Change detection outputs
----------

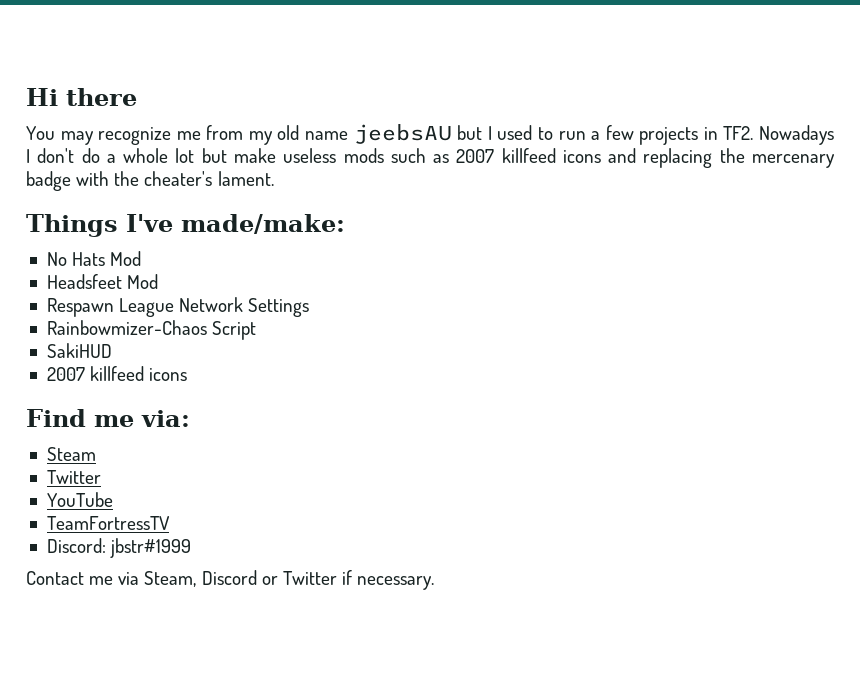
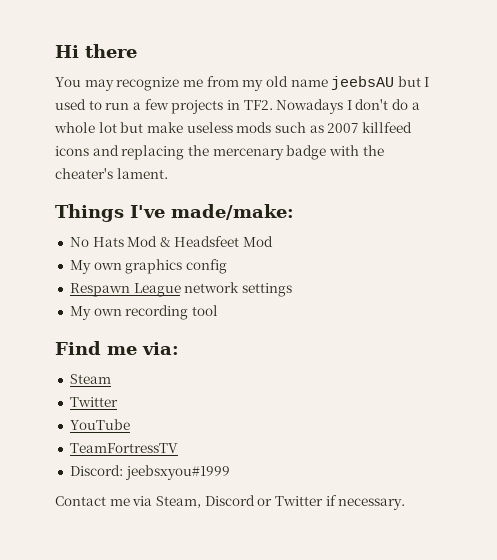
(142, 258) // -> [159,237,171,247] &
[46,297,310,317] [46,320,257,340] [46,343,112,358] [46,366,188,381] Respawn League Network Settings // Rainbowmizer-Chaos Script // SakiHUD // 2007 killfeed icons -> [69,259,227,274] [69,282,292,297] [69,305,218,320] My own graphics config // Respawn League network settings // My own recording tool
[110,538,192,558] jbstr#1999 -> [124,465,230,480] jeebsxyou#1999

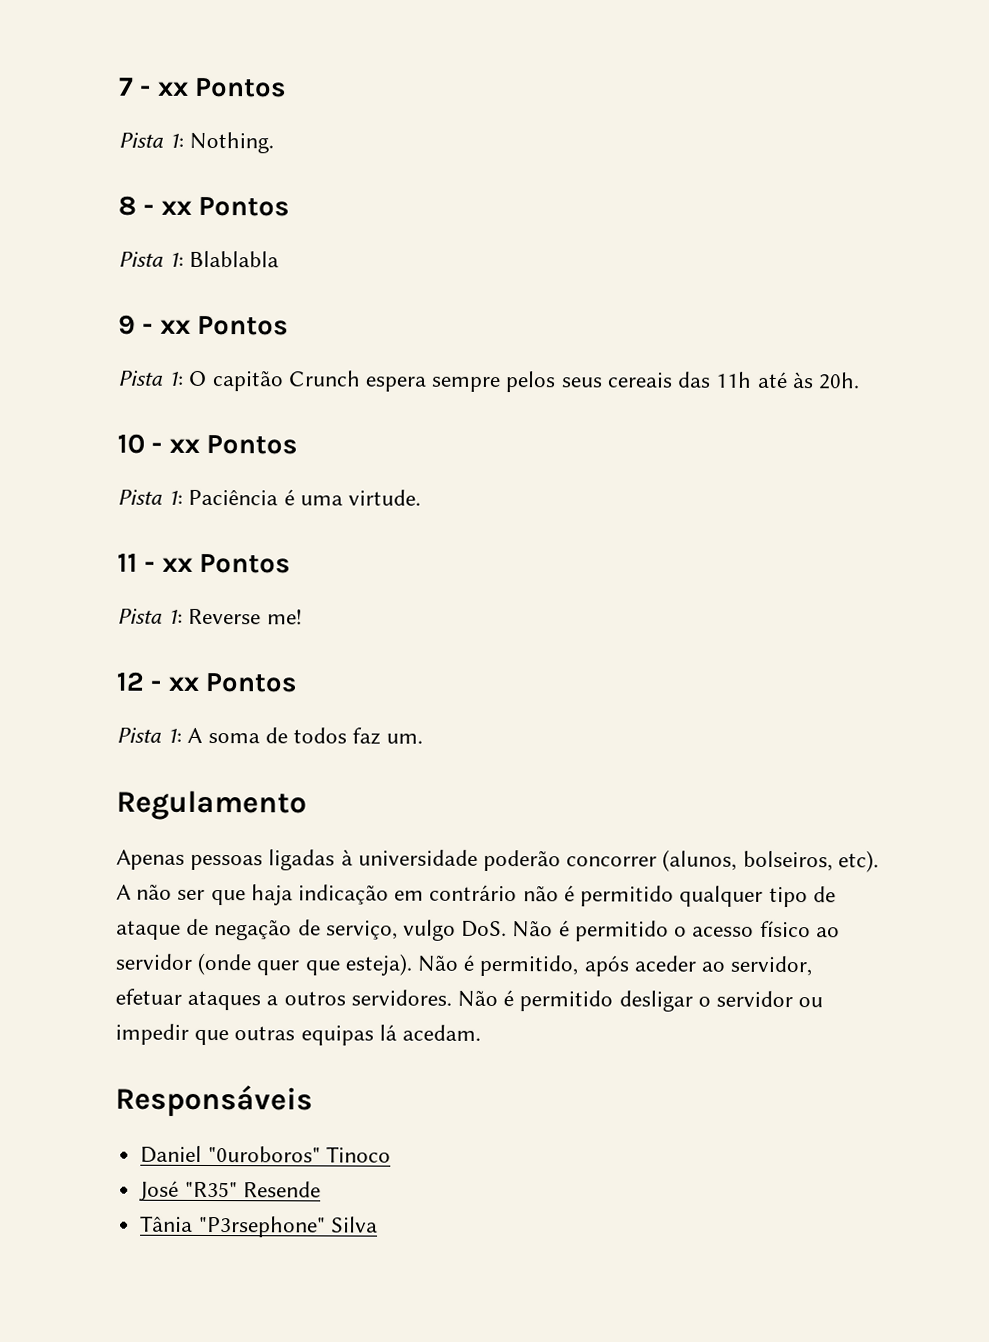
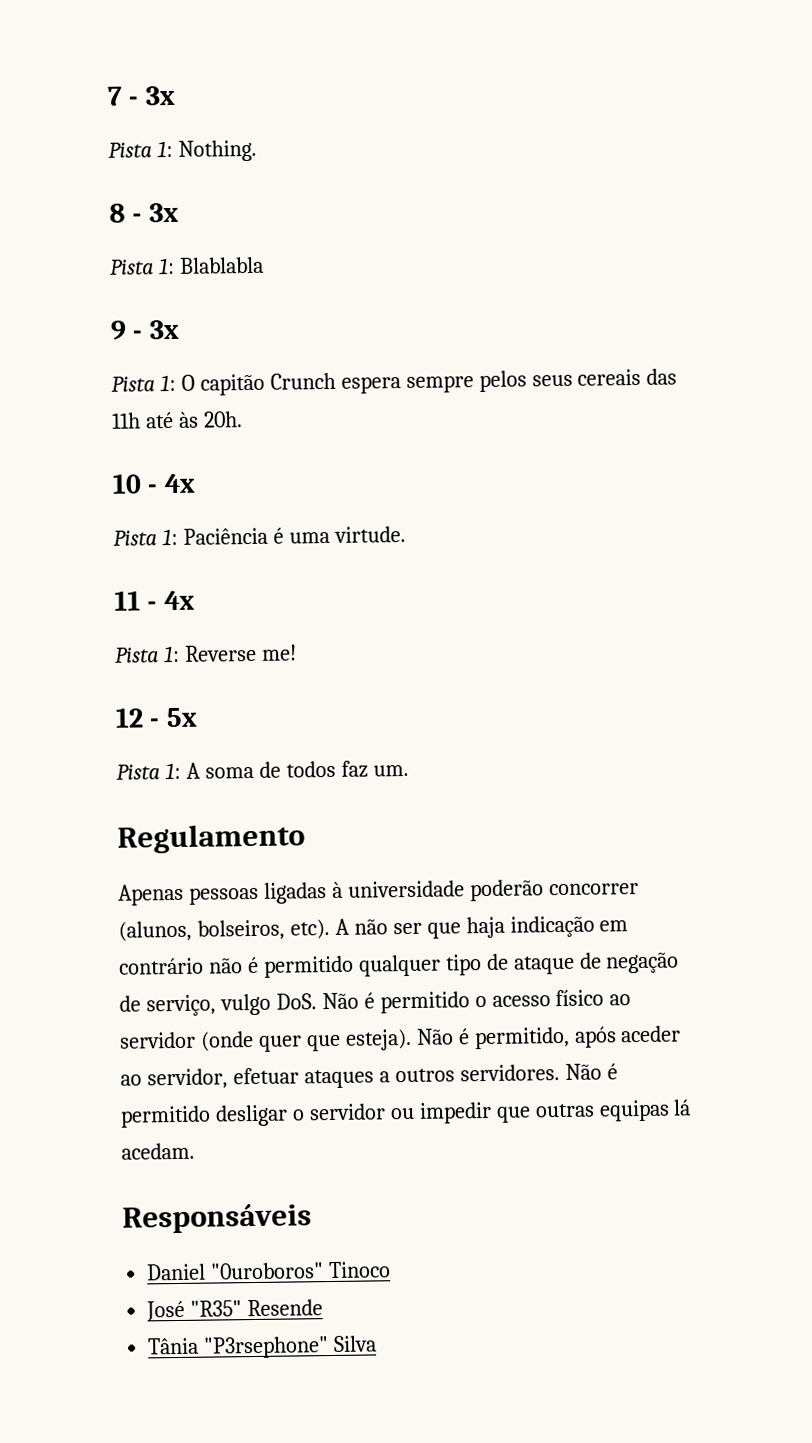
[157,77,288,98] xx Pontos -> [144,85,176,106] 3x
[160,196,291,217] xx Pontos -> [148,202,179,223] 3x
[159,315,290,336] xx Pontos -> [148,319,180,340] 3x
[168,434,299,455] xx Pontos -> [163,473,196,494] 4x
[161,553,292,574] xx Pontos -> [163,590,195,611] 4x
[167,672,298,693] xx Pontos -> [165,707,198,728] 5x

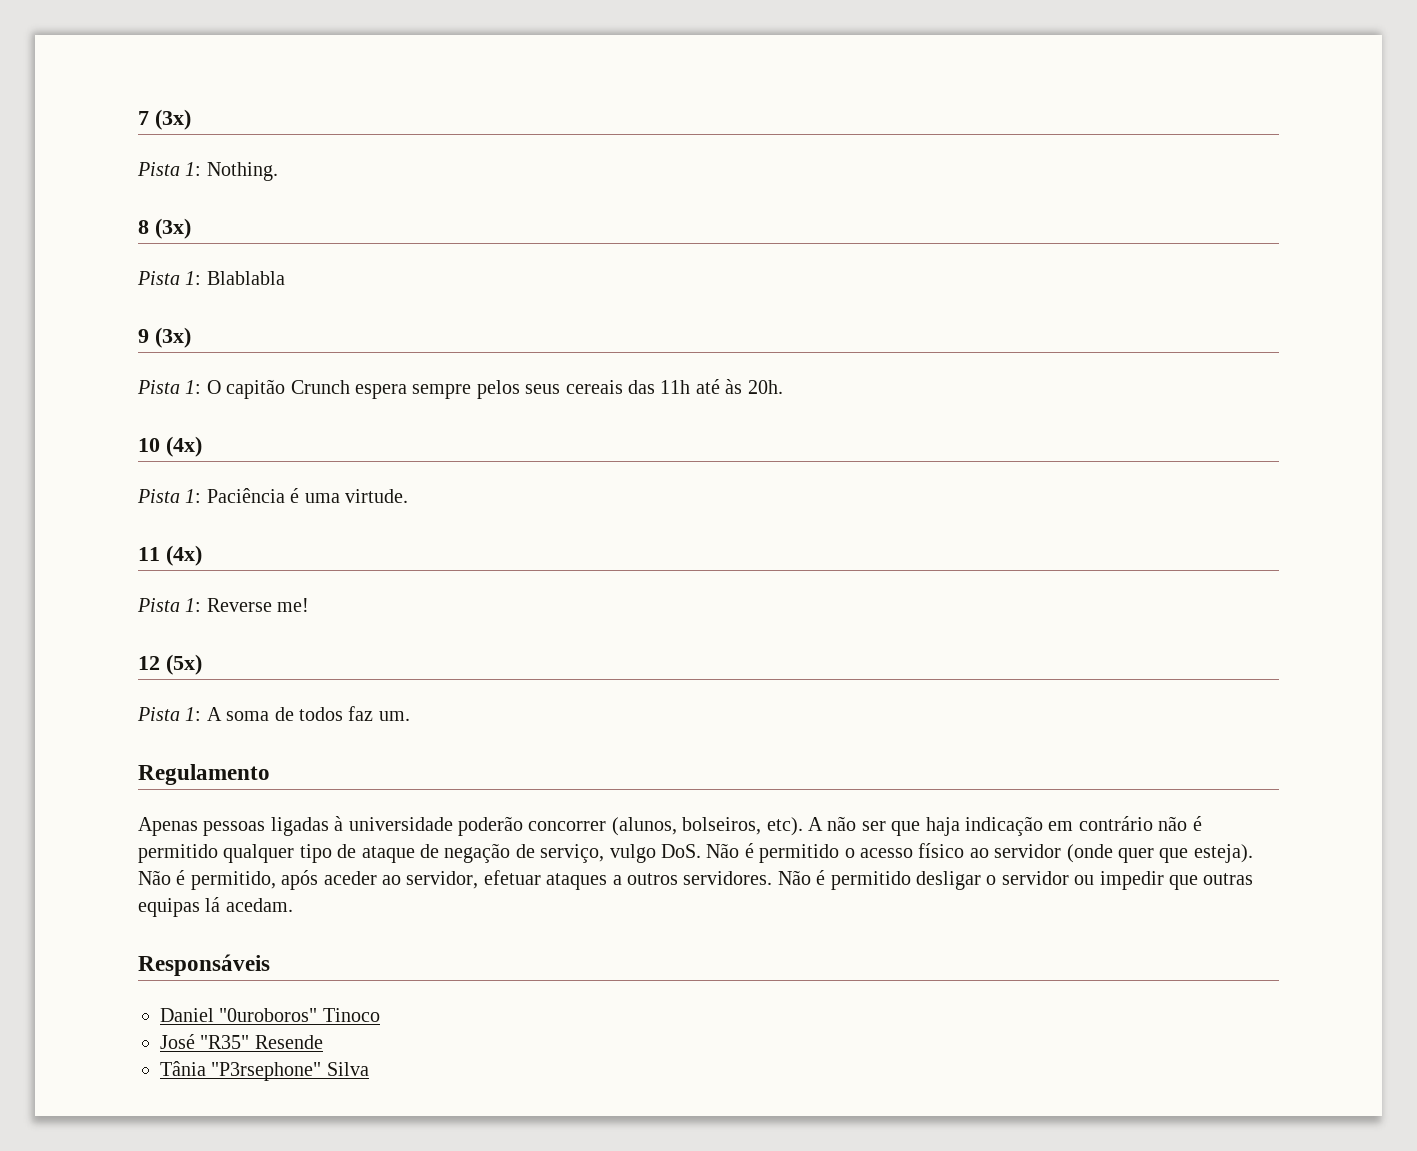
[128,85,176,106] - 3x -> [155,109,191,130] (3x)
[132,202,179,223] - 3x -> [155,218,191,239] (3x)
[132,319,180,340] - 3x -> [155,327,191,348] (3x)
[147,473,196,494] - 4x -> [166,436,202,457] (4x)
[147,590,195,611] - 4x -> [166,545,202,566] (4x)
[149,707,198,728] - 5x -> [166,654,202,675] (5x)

----------

Exercise details: Take the line that contains "[132,319,180,340] - 3x" and every line after it to the end of the entries above, and reproduce them exactly.

Response to the task:
[132,319,180,340] - 3x -> [155,327,191,348] (3x)
[147,473,196,494] - 4x -> [166,436,202,457] (4x)
[147,590,195,611] - 4x -> [166,545,202,566] (4x)
[149,707,198,728] - 5x -> [166,654,202,675] (5x)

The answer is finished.